But what if we're interested in _Thinner Thighs While you Sleep_? Maybe a package deal with _CPJ? _

Reactions: Funny 1


----------



## Ryan&Amber2013 (Jan 10, 2019)

NaphtaliPress said:


> I publish for the benefit of the church is my hope. I'm not interested in doing _Thinner Thighs While you Sleep,_ though snake oil I'm sure is profitable. But I ran into early on and since the attitude that took offense that I was reissuing out of copyright work via Naphtali Press with the goal (in theory) of making some money on improved scholarly editions. There are plenty of people who will scan or type stuff and put it online for free without much care other than that of getting it up. Before the Internet there were those who would pump out printed works without much consideration for quality. That's not what I'm interested in doing.


That's great to hear. I have quite a few reformed books that don't even appear to be proofed. Even from bigger publishers. It's embarrassing for Christianity.


----------



## NaphtaliPress (Jan 10, 2019)

There will be mistakes and a learning curve for folks who jump into publishing (been there so I admit to freshman and sophomore efforts, which is why you see the critical revisions of late of some previous projects), but it just seems the culture and putting stuff online has just made the lack of care worse.



Ryan&Amber2013 said:


> That's great to hear.
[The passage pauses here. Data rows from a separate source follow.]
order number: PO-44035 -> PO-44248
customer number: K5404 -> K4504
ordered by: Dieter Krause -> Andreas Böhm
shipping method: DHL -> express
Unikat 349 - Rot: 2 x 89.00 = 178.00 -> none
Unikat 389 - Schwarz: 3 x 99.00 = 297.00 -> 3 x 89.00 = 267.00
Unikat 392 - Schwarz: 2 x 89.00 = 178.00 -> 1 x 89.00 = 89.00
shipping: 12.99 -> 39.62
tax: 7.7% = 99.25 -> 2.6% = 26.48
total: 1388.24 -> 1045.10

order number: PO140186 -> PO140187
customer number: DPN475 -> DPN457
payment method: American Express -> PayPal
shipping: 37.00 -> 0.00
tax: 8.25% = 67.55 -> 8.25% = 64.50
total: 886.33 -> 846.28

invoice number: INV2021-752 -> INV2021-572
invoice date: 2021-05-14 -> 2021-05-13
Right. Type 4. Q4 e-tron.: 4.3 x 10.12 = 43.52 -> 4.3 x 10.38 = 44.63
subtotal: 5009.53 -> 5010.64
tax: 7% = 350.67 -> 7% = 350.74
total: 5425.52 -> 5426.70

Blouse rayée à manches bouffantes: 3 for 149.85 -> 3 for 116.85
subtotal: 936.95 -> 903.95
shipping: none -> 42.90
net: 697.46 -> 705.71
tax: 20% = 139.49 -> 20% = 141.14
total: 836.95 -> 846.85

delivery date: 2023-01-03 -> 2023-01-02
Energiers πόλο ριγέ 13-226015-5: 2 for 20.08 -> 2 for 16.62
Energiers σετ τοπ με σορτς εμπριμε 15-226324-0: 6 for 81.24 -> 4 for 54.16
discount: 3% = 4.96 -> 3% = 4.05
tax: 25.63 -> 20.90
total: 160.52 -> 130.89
I have quite a few reformed books that don't even appear to be proofed. Even from bigger publishers. It's embarrassing for Christianity.

Reactions: Like 1


----------



## Jack K (Jan 10, 2019)

I can't imagine anyone is getting very rich off confessionally Reformed books and articles. But an author who puts his time and expertise into writing such material deserves to say where it gets published. Copyrights aren't just for making money; they also protect an author from having his work altered or published in an inappropriate context. And a publisher who does his job well and produces a well-made work deserves to be paid something for his efforts if folks find the work beneficial.

Reactions: Like 5


----------



## earl40 (Jan 11, 2019)

Not to derail this thread any further. I should start a discussion on the idea that teaching from a Pastor in my opinion should never have a charge attached to his teaching. I maybe am misunderstand the concept of a "workman is worth for his hire". I simply can not imagine Paul selling for hire one of his letters back then.....or even in our day.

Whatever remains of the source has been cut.